Be careful. I read here that everything HD sells is a second or was specifically manufactured cheaper to be sold at HD. Or both.:whistling2:


----------



## CraigV (May 12, 2011)

HackWork said:


> What is the difference between using an aluminum ladder that is standing on the ground and just standing on the ground yourself? Explain this to me, and please include the reference to bonding yourself to a ground rod.
> 
> What happens when you need to use scaffolding or baker scaffolding? What about a scissor lift? Do you use all fiberglass? Can you link me to these fiberglass products? Thank you.


There's an increased risk of contacting overhead wires and becoming a path to ground while handling an aluminum ladder. Nonconductive ladders don't do this quite so readily...

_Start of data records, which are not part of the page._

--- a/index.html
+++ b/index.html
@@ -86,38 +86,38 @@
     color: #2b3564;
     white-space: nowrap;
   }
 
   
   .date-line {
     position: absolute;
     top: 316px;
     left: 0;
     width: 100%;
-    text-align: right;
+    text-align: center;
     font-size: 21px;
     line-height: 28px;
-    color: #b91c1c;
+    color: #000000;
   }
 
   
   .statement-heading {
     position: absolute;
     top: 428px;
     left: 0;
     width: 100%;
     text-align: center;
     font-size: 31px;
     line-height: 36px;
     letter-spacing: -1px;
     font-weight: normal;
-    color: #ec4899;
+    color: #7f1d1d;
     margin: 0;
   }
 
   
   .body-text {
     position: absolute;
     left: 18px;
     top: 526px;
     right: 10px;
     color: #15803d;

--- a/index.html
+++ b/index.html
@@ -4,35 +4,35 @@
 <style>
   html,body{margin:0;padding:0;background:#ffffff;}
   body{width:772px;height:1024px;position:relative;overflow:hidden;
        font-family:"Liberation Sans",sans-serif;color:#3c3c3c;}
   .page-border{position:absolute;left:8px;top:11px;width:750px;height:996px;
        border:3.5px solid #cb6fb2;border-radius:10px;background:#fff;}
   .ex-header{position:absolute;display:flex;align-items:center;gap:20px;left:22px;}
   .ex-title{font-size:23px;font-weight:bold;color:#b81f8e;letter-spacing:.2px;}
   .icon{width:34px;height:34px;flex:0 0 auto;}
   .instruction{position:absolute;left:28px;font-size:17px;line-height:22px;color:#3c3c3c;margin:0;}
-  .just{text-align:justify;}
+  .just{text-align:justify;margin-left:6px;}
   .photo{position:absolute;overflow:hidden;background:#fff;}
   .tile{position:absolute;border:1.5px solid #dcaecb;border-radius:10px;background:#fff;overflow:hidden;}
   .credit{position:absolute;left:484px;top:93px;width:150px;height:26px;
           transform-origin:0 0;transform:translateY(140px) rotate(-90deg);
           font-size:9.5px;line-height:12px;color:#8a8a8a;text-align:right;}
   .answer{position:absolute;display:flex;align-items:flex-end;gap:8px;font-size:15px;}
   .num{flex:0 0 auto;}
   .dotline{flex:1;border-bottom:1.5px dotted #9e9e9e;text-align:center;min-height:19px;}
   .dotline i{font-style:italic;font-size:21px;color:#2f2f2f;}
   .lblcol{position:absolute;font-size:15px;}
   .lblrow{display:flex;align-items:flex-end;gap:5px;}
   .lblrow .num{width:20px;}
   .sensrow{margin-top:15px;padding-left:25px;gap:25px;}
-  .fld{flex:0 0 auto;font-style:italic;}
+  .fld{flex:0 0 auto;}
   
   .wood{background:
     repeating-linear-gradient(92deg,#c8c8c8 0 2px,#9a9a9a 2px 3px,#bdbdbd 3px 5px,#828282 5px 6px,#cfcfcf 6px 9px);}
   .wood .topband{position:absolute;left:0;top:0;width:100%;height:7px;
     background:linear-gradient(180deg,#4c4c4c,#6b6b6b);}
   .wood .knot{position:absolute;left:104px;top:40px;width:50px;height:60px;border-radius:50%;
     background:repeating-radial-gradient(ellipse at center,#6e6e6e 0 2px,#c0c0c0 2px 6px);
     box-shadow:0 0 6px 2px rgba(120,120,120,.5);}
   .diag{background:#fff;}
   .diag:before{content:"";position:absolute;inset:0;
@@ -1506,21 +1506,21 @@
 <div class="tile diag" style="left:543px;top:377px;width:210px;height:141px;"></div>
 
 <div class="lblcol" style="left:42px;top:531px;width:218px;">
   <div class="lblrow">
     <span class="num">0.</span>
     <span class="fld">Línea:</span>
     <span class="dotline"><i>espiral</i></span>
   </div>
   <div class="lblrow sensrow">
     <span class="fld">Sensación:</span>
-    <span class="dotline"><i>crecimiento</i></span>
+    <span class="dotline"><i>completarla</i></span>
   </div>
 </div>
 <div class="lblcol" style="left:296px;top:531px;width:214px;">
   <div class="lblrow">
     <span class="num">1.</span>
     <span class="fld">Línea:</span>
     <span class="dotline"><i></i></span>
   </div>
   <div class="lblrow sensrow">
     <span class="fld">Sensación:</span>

And scaffolding is indeed another method of early dispatch.


----------



## ibuzzard (Dec 28, 2008)

HackWork said:


> What is the difference between using an aluminum ladder that is standing on the ground and just standing on the ground yourself? Explain this to me, and please include the reference to bonding yourself to a ground rod.
> 
> What happens when you need to use scaffolding or baker scaffolding? What about a scissor lift? Do you use all fiberglass? Can you link me to these fiberglass products? Thank you.


Are you on Cal-Osha's advisory committee?I'm sure they'd appreciate your highly esteemed insights.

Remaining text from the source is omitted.